=== Section Start ===

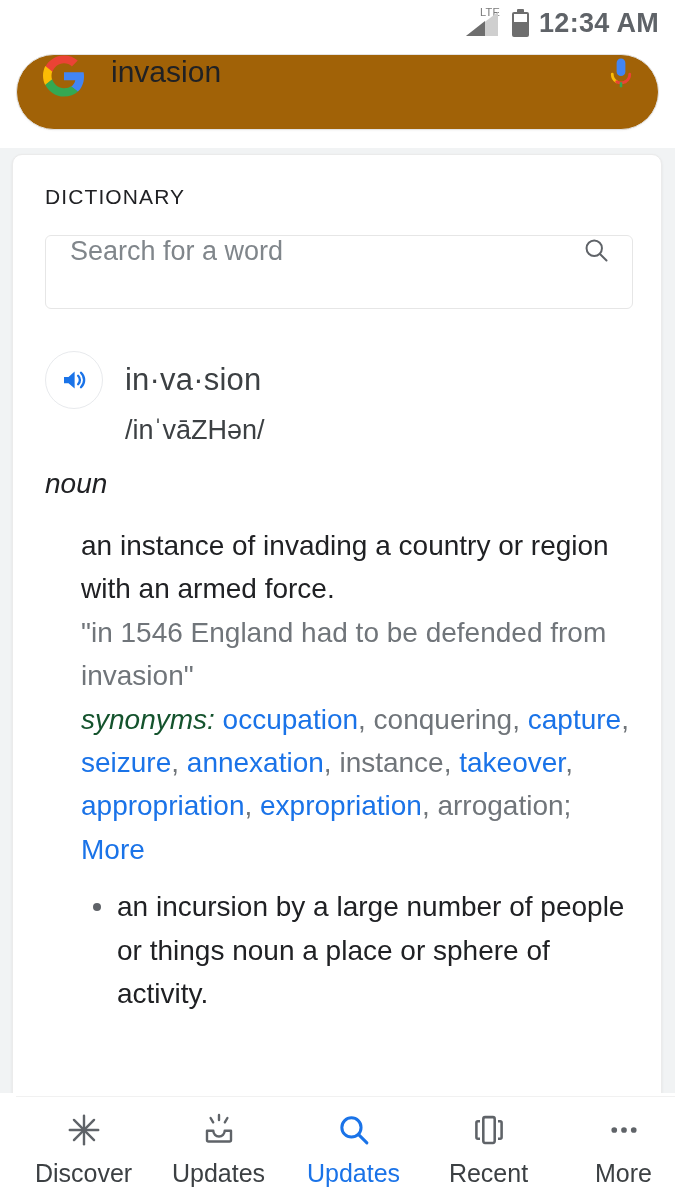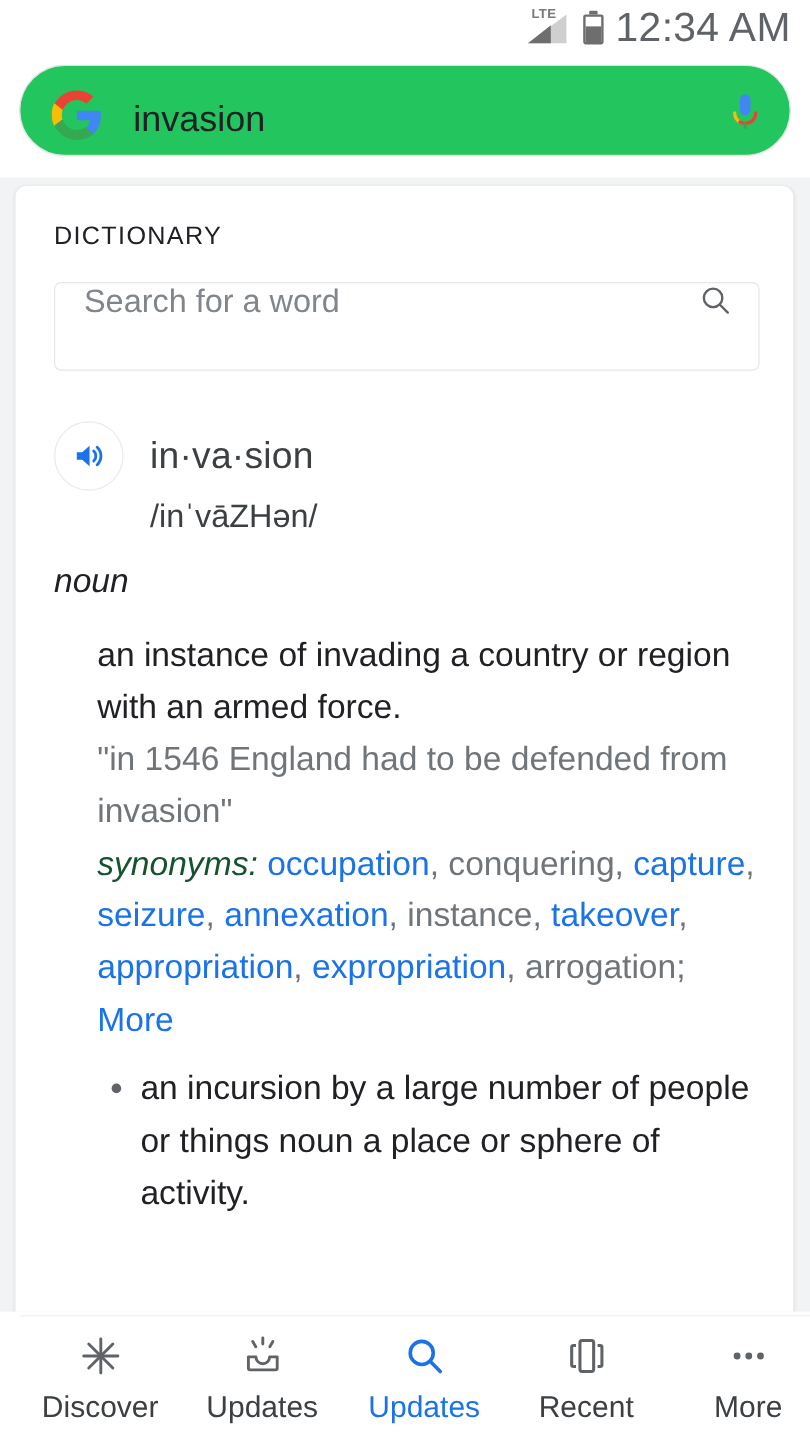--- a/index.html
+++ b/index.html
@@ -19,8 +19,8 @@
   }
   .sb-lte { position: relative; width: 38px; height: 30px; }
   .sb-lte .lte-txt {
-    position: absolute; top: -1px; left: 5px;
-    font-size: 11px; font-weight: bold; color: #7a7a7a;
+    position: absolute; top: -1px; left: 16px;
+    font-size: 11px; font-weight: normal; color: #7a7a7a;
     letter-spacing: .2px; line-height: 11px;
   }
   .sb-lte .tri-bg {

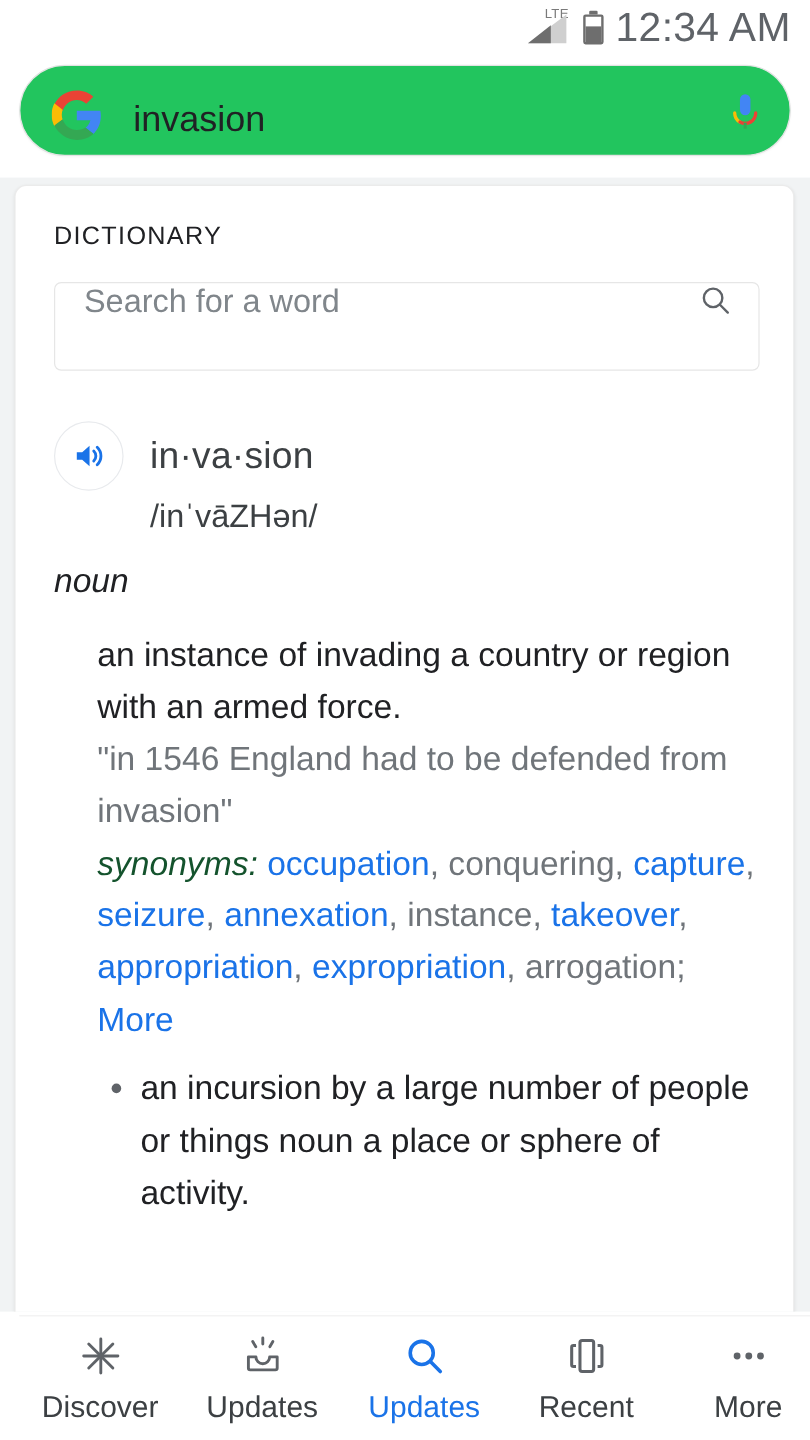--- a/index.html
+++ b/index.html
@@ -46,7 +46,7 @@
     position: absolute; top: 0; left: 5px; width: 7px; height: 3px;
     background: #6e6e6e; border-radius: 1px 1px 0 0;
   }
-  .sb-time { font-size: 34px; color: #5f6368; font-weight: 400; letter-spacing: .3px; }
+  .sb-time { font-size: 27px; color: #5f6368; font-weight: 700; letter-spacing: .3px; }
 
   
   .searchbar-wrap { padding: 8px 16px 18px 16px; background: #fff; }

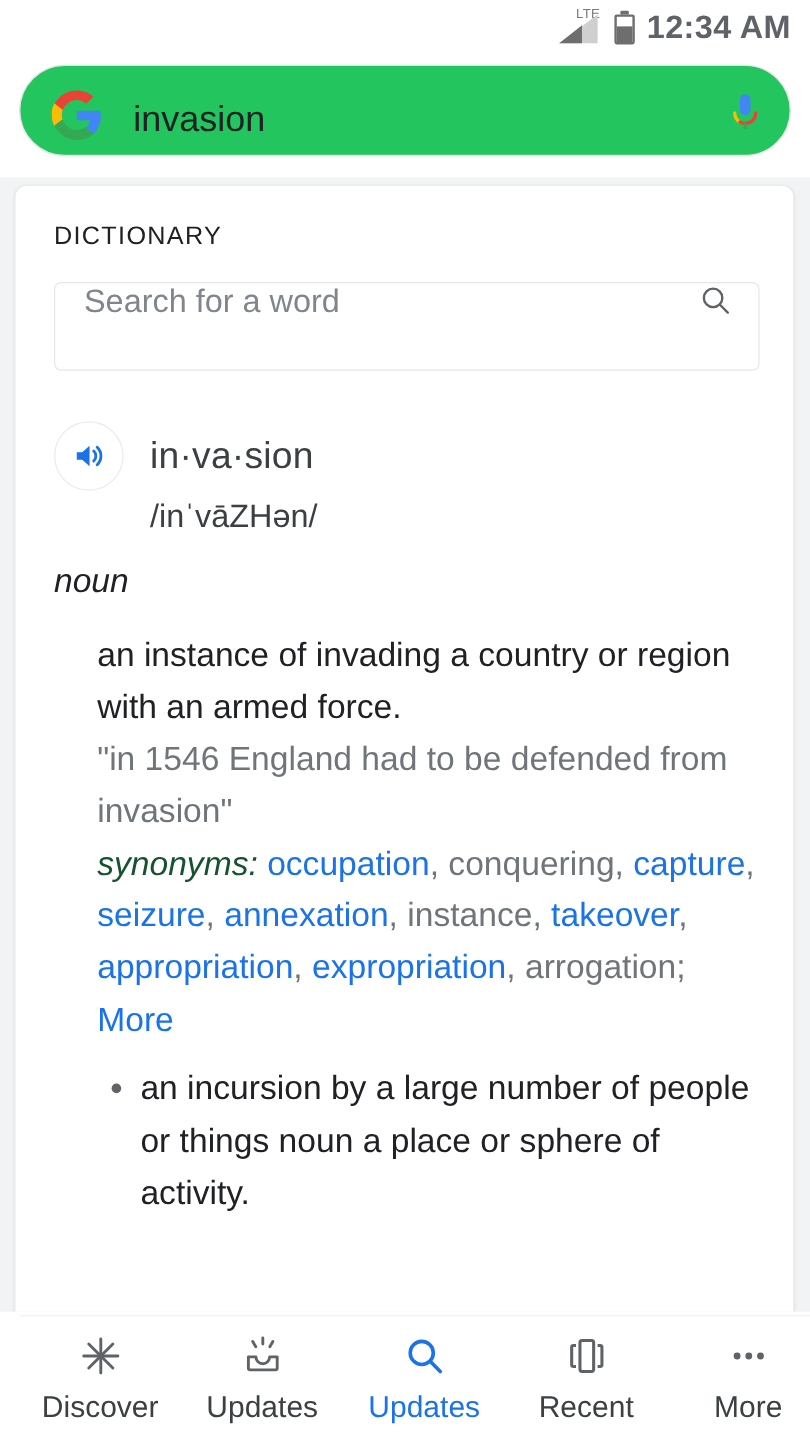--- a/index.html
+++ b/index.html
@@ -52,8 +52,8 @@
   .searchbar-wrap { padding: 8px 16px 18px 16px; background: #fff; }
   .searchbar {
     height: 76px; border: 1px solid #e3e3e3; border-radius: 40px;
-    display: flex; align-items: flex-end; padding: 0 22px 12px 26px;
-    background: #22c55e; box-shadow: 0 1px 2px rgba(0,0,0,.04);
+    display: flex; align-items: flex-start; padding: 0 22px 0 26px;
+    background: #a16207; box-shadow: 0 1px 2px rgba(0,0,0,.04);
   }
   .glogo { width: 42px; height: 42px; flex: 0 0 42px; }
   .sq-value {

=== Section End ===

**Instructions to follow**
Please output the records above exactly, without the pictures.

**Expected answer**
--- a/index.html
+++ b/index.html
@@ -19,8 +19,8 @@
   }
   .sb-lte { position: relative; width: 38px; height: 30px; }
   .sb-lte .lte-txt {
-    position: absolute; top: -1px; left: 5px;
-    font-size: 11px; font-weight: bold; color: #7a7a7a;
+    position: absolute; top: -1px; left: 16px;
+    font-size: 11px; font-weight: normal; color: #7a7a7a;
     letter-spacing: .2px; line-height: 11px;
   }
   .sb-lte .tri-bg {

--- a/index.html
+++ b/index.html
@@ -46,7 +46,7 @@
     position: absolute; top: 0; left: 5px; width: 7px; height: 3px;
     background: #6e6e6e; border-radius: 1px 1px 0 0;
   }
-  .sb-time { font-size: 34px; color: #5f6368; font-weight: 400; letter-spacing: .3px; }
+  .sb-time { font-size: 27px; color: #5f6368; font-weight: 700; letter-spacing: .3px; }
 
   
   .searchbar-wrap { padding: 8px 16px 18px 16px; background: #fff; }

--- a/index.html
+++ b/index.html
@@ -52,8 +52,8 @@
   .searchbar-wrap { padding: 8px 16px 18px 16px; background: #fff; }
   .searchbar {
     height: 76px; border: 1px solid #e3e3e3; border-radius: 40px;
-    display: flex; align-items: flex-end; padding: 0 22px 12px 26px;
-    background: #22c55e; box-shadow: 0 1px 2px rgba(0,0,0,.04);
+    display: flex; align-items: flex-start; padding: 0 22px 0 26px;
+    background: #a16207; box-shadow: 0 1px 2px rgba(0,0,0,.04);
   }
   .glogo { width: 42px; height: 42px; flex: 0 0 42px; }
   .sq-value {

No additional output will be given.